Return only that part of the material below which starts with the line containing "(440, 363) none" and goes on through the line containing "Webdriver (see docs).", restated exactly.

------ Records shown

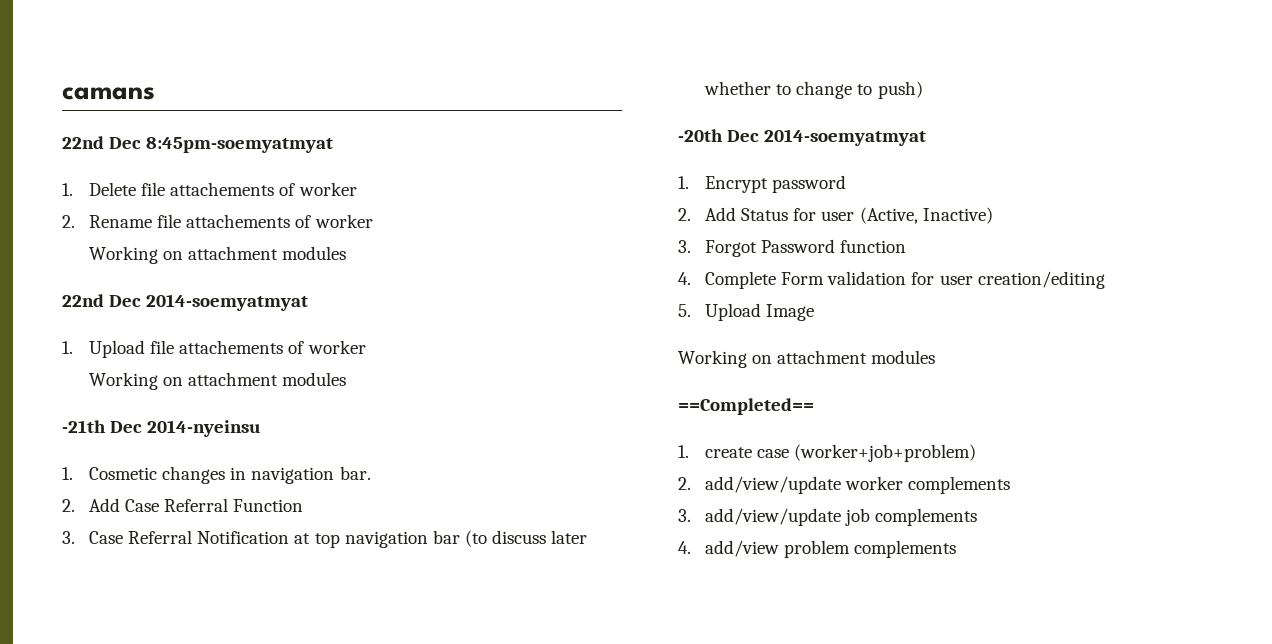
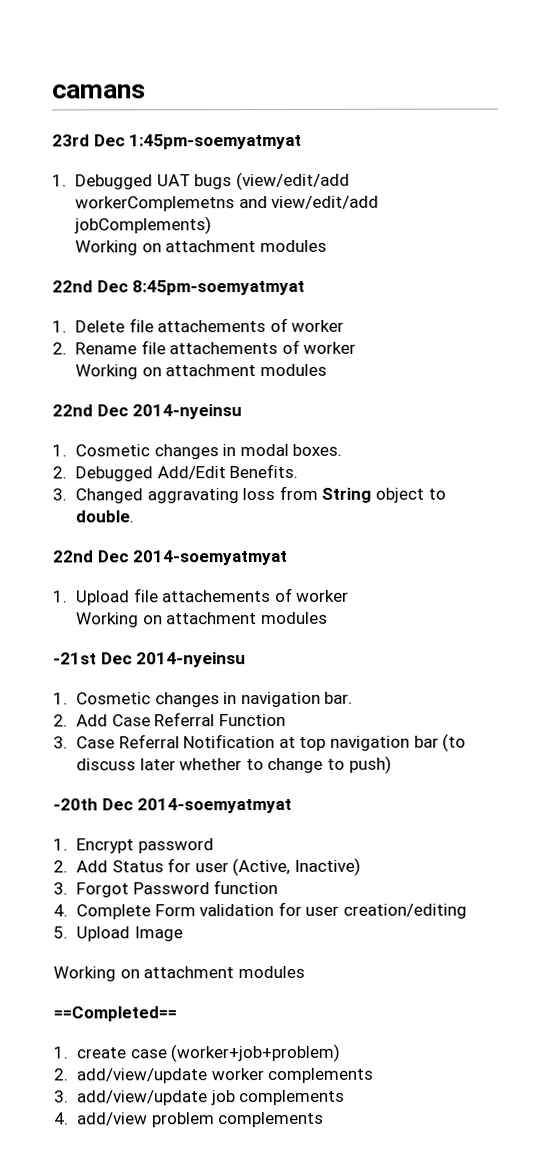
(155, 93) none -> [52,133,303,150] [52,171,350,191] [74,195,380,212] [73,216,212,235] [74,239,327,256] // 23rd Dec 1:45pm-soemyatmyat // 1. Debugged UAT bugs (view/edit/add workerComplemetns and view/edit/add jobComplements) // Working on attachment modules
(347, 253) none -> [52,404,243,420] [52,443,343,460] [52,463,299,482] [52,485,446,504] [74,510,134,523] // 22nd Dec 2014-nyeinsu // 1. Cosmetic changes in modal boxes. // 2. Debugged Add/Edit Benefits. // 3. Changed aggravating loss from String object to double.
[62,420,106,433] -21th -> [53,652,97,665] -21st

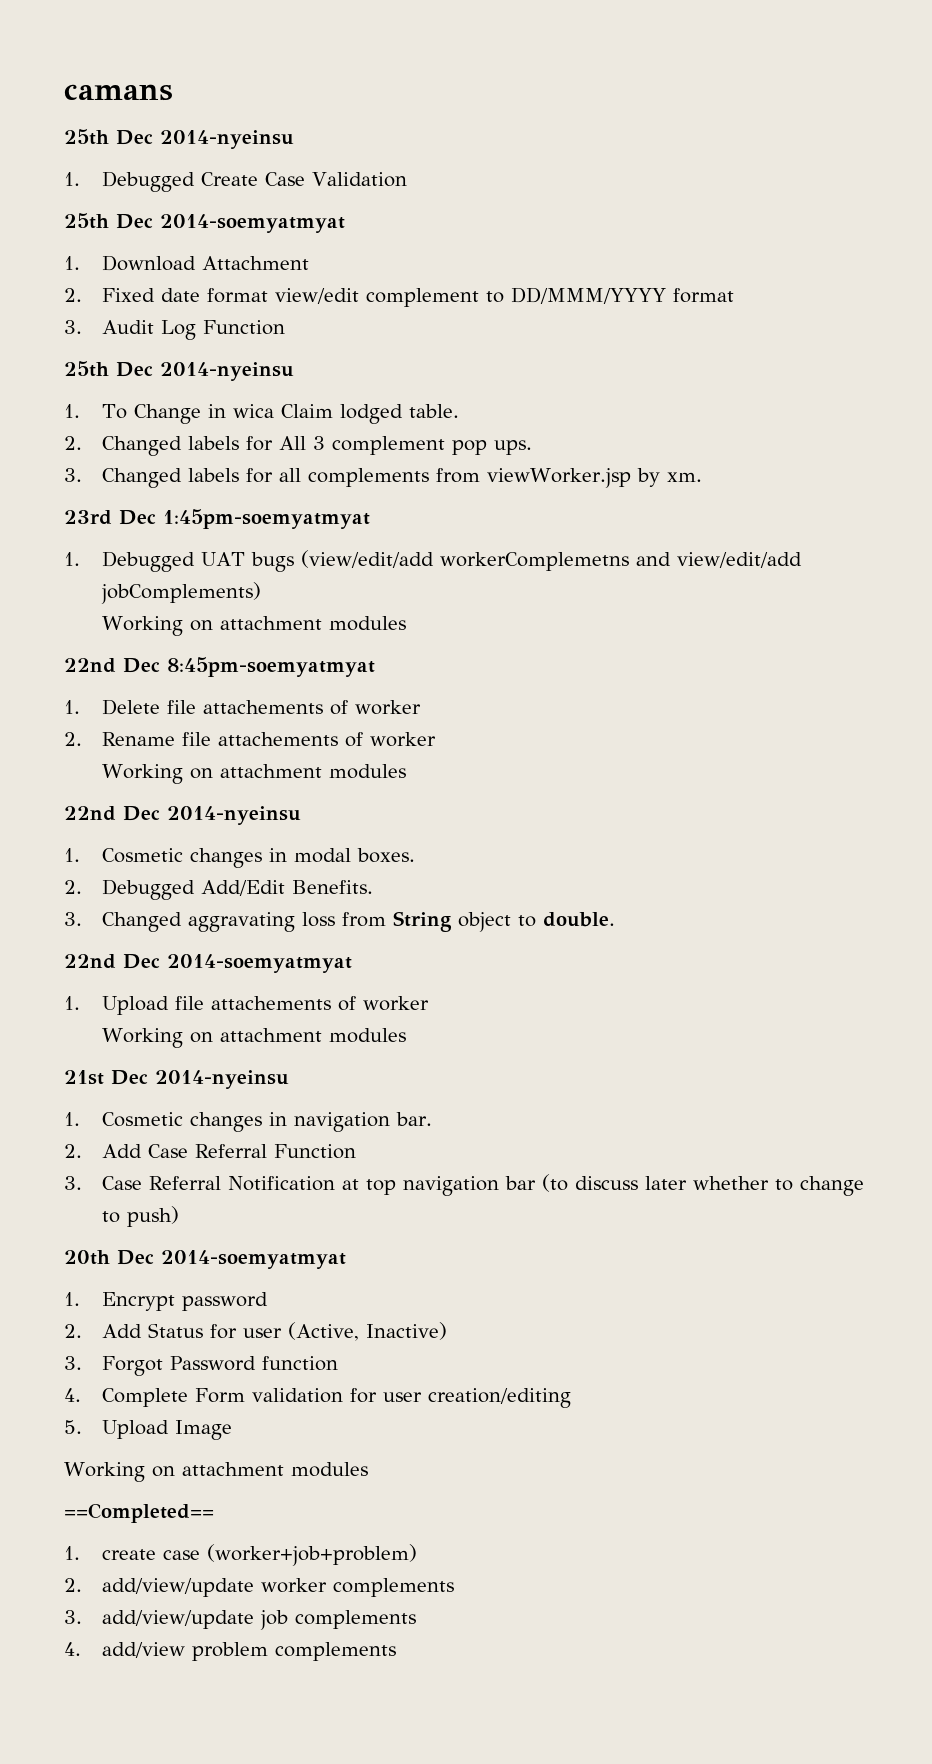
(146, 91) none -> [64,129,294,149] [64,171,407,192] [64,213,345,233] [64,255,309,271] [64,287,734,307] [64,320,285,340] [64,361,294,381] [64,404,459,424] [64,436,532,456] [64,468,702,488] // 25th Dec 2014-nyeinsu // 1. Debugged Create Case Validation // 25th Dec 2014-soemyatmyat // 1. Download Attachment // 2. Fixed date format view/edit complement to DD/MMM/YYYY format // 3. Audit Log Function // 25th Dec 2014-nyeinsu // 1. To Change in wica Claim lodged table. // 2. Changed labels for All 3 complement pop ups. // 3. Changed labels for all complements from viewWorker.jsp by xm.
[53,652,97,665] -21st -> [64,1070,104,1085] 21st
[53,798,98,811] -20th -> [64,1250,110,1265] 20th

------------
------ Records shown

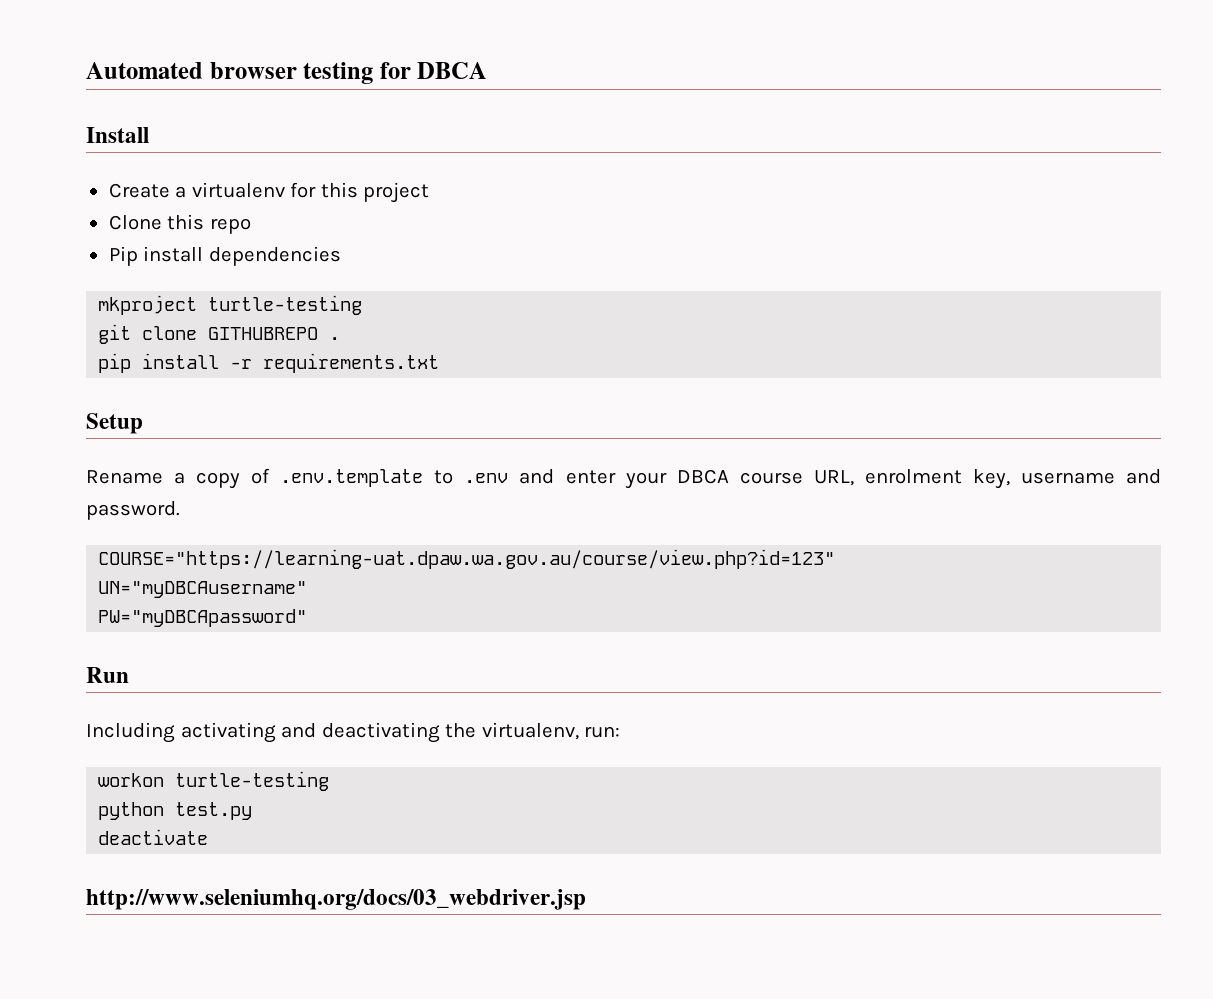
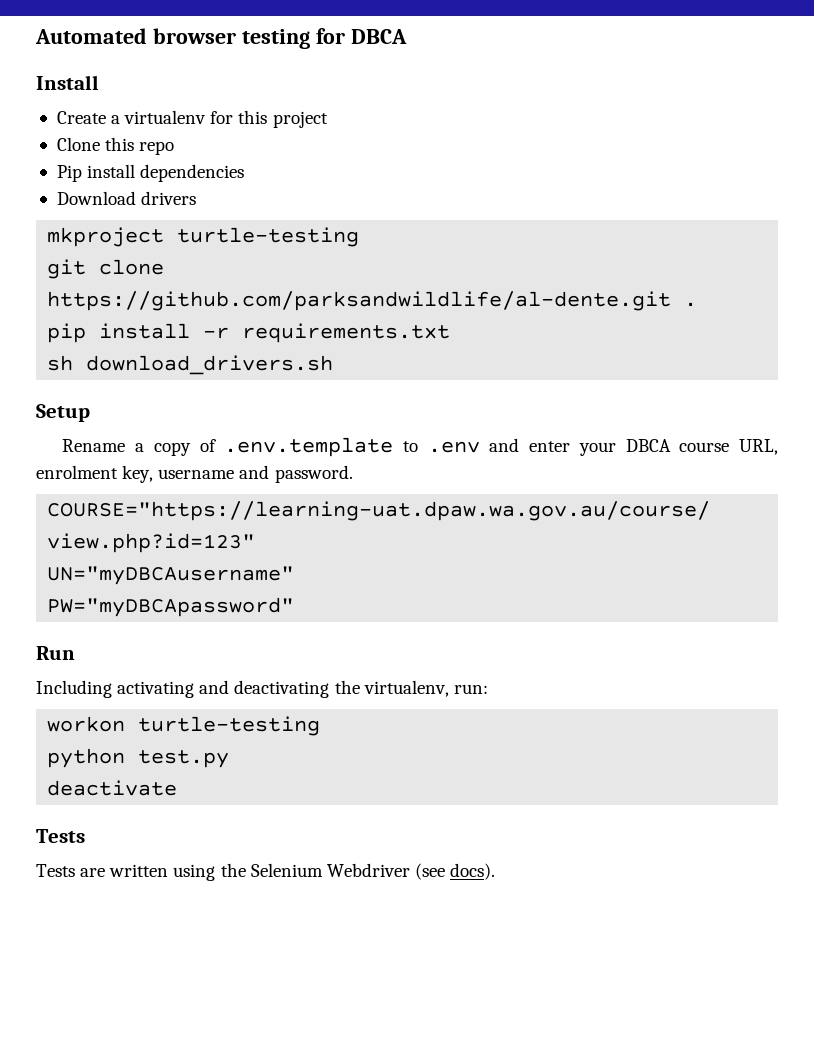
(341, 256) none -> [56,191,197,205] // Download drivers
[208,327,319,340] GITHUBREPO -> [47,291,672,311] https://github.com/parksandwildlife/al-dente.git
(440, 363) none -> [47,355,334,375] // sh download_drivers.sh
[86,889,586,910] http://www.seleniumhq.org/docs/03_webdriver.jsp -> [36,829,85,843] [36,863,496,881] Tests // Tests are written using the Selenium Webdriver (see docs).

------------

◆ Output of the exercise:
(440, 363) none -> [47,355,334,375] // sh download_drivers.sh
[86,889,586,910] http://www.seleniumhq.org/docs/03_webdriver.jsp -> [36,829,85,843] [36,863,496,881] Tests // Tests are written using the Selenium Webdriver (see docs).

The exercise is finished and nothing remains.